→ **Exercise material**:
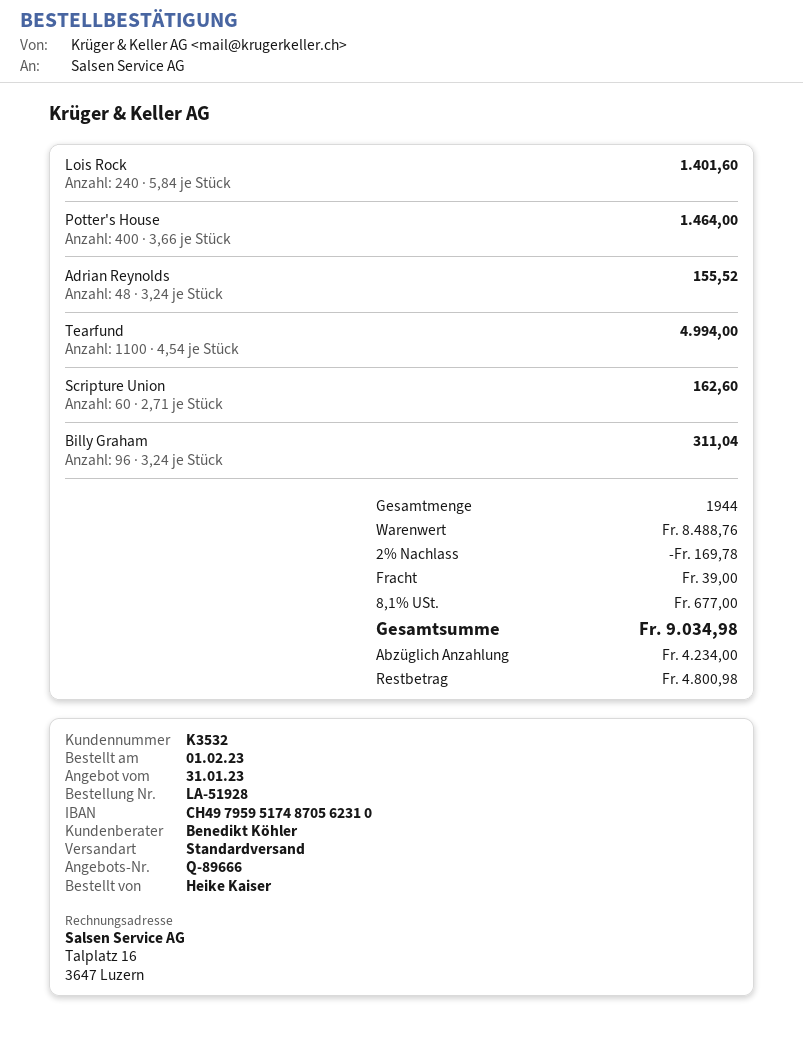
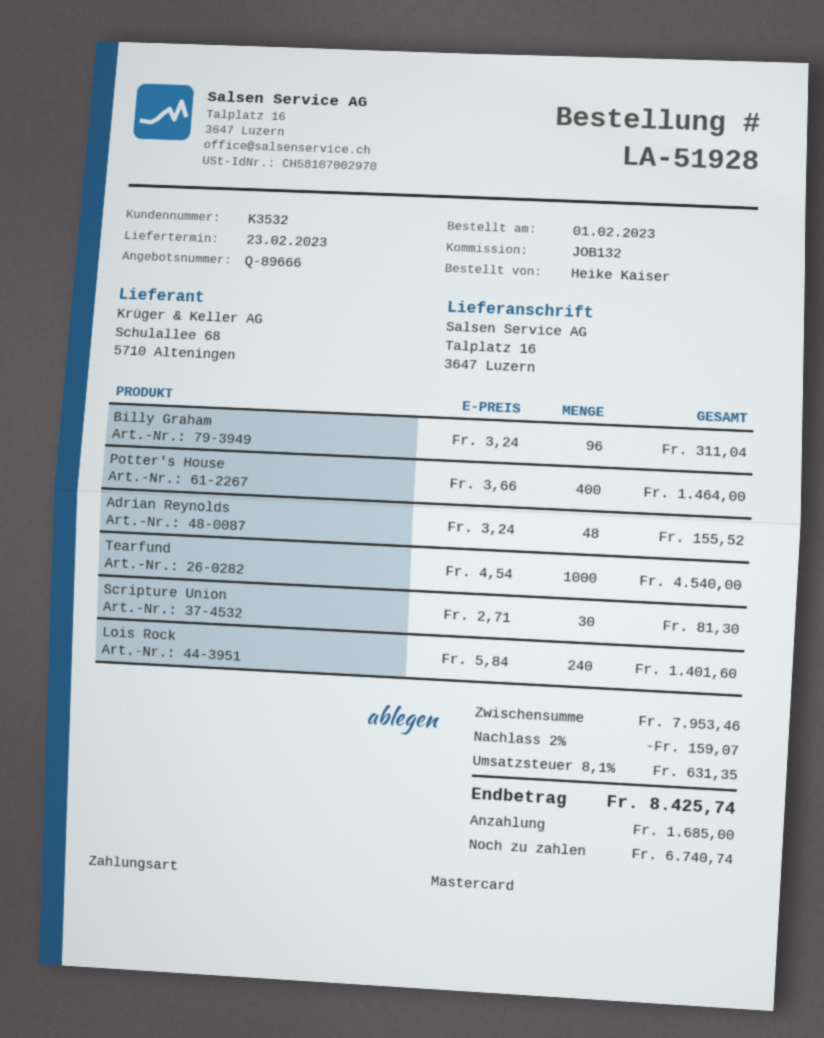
Tearfund: 1100 x 4.54 = 4994.00 -> 1000 x 4.54 = 4540.00
Scripture Union: 60 x 2.71 = 162.60 -> 30 x 2.71 = 81.30
subtotal: 8488.76 -> 7953.46
discount: 2% = 169.78 -> 2% = 159.07
shipping: 39.00 -> none
tax: 8.1% = 677.00 -> 8.1% = 631.35
total: 9034.98 -> 8425.74
deposit: 4234.00 -> 1685.00
balance: 4800.98 -> 6740.74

→ **Exercise directions**:
Give back the lines above exactly, from the one with "tax: 8.1% = 677.00 -> 8.1% = 631.35" through the last line.

→ **Solved problem**:
tax: 8.1% = 677.00 -> 8.1% = 631.35
total: 9034.98 -> 8425.74
deposit: 4234.00 -> 1685.00
balance: 4800.98 -> 6740.74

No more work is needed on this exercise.